┌─ Data provided

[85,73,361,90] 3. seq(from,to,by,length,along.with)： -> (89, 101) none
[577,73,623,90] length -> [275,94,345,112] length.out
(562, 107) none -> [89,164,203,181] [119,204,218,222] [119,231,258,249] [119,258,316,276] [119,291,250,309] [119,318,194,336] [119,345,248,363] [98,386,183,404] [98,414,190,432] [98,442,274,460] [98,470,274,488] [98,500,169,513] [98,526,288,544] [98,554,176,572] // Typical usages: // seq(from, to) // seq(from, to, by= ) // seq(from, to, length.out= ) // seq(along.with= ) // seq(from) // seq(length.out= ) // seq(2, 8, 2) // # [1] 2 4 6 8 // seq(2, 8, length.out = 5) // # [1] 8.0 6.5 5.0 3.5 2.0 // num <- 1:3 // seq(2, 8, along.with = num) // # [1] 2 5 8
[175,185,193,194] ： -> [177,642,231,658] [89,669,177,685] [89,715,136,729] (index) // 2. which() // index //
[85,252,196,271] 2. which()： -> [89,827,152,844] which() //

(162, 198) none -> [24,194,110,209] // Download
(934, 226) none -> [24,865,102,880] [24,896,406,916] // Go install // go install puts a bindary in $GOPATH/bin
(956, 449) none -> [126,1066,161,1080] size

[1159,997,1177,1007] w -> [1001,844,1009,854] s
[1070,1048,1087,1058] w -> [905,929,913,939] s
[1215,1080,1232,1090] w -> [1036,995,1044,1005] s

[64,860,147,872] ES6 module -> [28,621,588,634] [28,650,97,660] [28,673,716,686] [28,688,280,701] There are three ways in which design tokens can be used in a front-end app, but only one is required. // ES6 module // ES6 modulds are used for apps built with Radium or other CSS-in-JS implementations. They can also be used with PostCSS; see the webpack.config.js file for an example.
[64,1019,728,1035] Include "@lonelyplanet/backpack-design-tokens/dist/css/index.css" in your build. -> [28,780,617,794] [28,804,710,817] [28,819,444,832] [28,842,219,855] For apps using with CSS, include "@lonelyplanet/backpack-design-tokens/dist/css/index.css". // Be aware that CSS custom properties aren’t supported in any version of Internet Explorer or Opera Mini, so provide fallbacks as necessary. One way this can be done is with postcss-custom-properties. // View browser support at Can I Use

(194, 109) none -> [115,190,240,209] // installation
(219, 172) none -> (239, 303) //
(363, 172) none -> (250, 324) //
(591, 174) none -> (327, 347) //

└─

Could you give the data above again, exact in every line?

[85,73,361,90] 3. seq(from,to,by,length,along.with)： -> (89, 101) none
[577,73,623,90] length -> [275,94,345,112] length.out
(562, 107) none -> [89,164,203,181] [119,204,218,222] [119,231,258,249] [119,258,316,276] [119,291,250,309] [119,318,194,336] [119,345,248,363] [98,386,183,404] [98,414,190,432] [98,442,274,460] [98,470,274,488] [98,500,169,513] [98,526,288,544] [98,554,176,572] // Typical usages: // seq(from, to) // seq(from, to, by= ) // seq(from, to, length.out= ) // seq(along.with= ) // seq(from) // seq(length.out= ) // seq(2, 8, 2) // # [1] 2 4 6 8 // seq(2, 8, length.out = 5) // # [1] 8.0 6.5 5.0 3.5 2.0 // num <- 1:3 // seq(2, 8, along.with = num) // # [1] 2 5 8
[175,185,193,194] ： -> [177,642,231,658] [89,669,177,685] [89,715,136,729] (index) // 2. which() // index //
[85,252,196,271] 2. which()： -> [89,827,152,844] which() //

(162, 198) none -> [24,194,110,209] // Download
(934, 226) none -> [24,865,102,880] [24,896,406,916] // Go install // go install puts a bindary in $GOPATH/bin
(956, 449) none -> [126,1066,161,1080] size

[1159,997,1177,1007] w -> [1001,844,1009,854] s
[1070,1048,1087,1058] w -> [905,929,913,939] s
[1215,1080,1232,1090] w -> [1036,995,1044,1005] s

[64,860,147,872] ES6 module -> [28,621,588,634] [28,650,97,660] [28,673,716,686] [28,688,280,701] There are three ways in which design tokens can be used in a front-end app, but only one is required. // ES6 module // ES6 modulds are used for apps built with Radium or other CSS-in-JS implementations. They can also be used with PostCSS; see the webpack.config.js file for an example.
[64,1019,728,1035] Include "@lonelyplanet/backpack-design-tokens/dist/css/index.css" in your build. -> [28,780,617,794] [28,804,710,817] [28,819,444,832] [28,842,219,855] For apps using with CSS, include "@lonelyplanet/backpack-design-tokens/dist/css/index.css". // Be aware that CSS custom properties aren’t supported in any version of Internet Explorer or Opera Mini, so provide fallbacks as necessary. One way this can be done is with postcss-custom-properties. // View browser support at Can I Use

(194, 109) none -> [115,190,240,209] // installation
(219, 172) none -> (239, 303) //
(363, 172) none -> (250, 324) //
(591, 174) none -> (327, 347) //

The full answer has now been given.